Tattoo artist and Ink Master Chris Núñez is finding the sweet spot in Wynwood with Handcrafted Miami.
Chris Núñez at Handcrafted Miami, his new gallery and tattoo studio in Wynwood.
When you walk into tattoo parlor/art gallery Handcrafted Miami, one of the first things you notice is the real World War II anchor embedded in resin in the concrete floor of the entrance. Owner and Miami native Chris Núñez explains. “This is my place to drop anchor. It keeps me grounded here, where I’m from.” Currently starring on Spike TV’s Ink Master, now finishing up its fourth season, and previously a partner in the South Beach shop Miami Ink and star and co-creator of the TLC reality show of the same name, the artist is passionate about this new venture. “I’ve been bouncing around since I first started tattooing. This is a place where I have roots.” And roots are a big part of the theme at Handcrafted Miami.

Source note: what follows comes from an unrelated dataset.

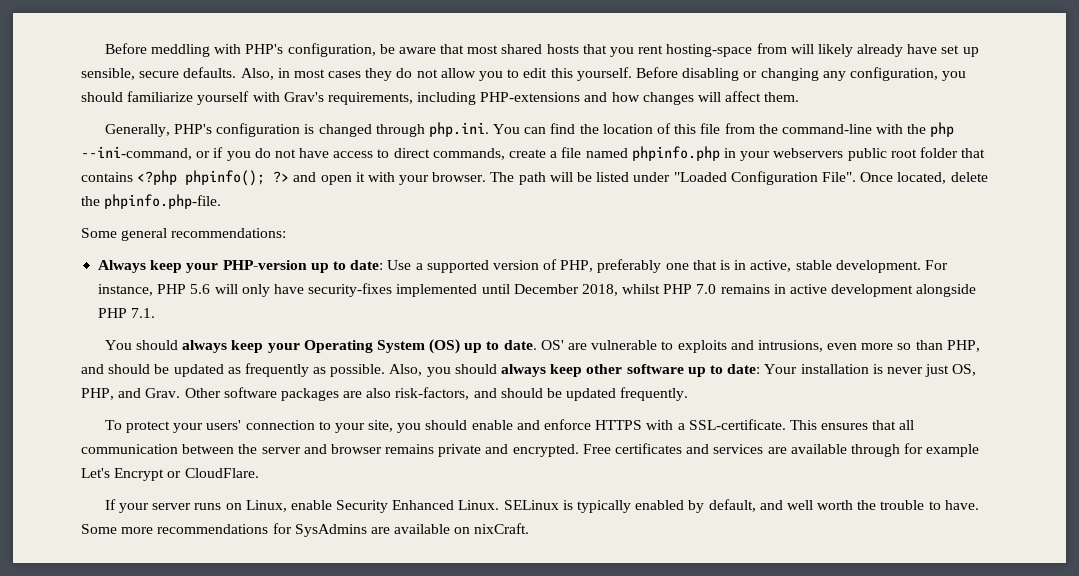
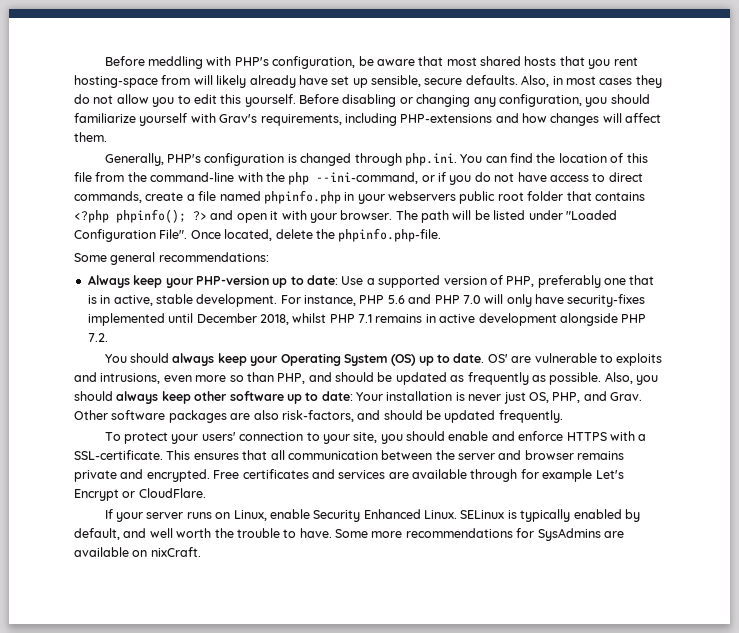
(211, 289) none -> [408,294,481,304] and PHP 7.0
[696,284,717,294] 7.0 -> [358,314,372,323] 7.1
[131,308,156,318] 7.1. -> [87,333,108,342] 7.2.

Tattoo parlors have always had a bit of art gallery in their DNA. Most tattoo artists hang their drawings, and the walls of many shops are covered with inspiration and the work of other artists. But Handcrafted Miami is something entirely different. Says Núñez, “I wanted it to be a social club as well as a tattoo shop and art gallery, a place where local artists and like-minded creative thinkers from all over the world can come in, have some coffee or a drink, and hang out together and trade ideas and collaborate.” Wynwood’s burgeoning art scene proved a perfect fit. “Choosing Wynwood as a location was important. It’s a real neighborhood where we can have an impact and where we can establish deep roots.”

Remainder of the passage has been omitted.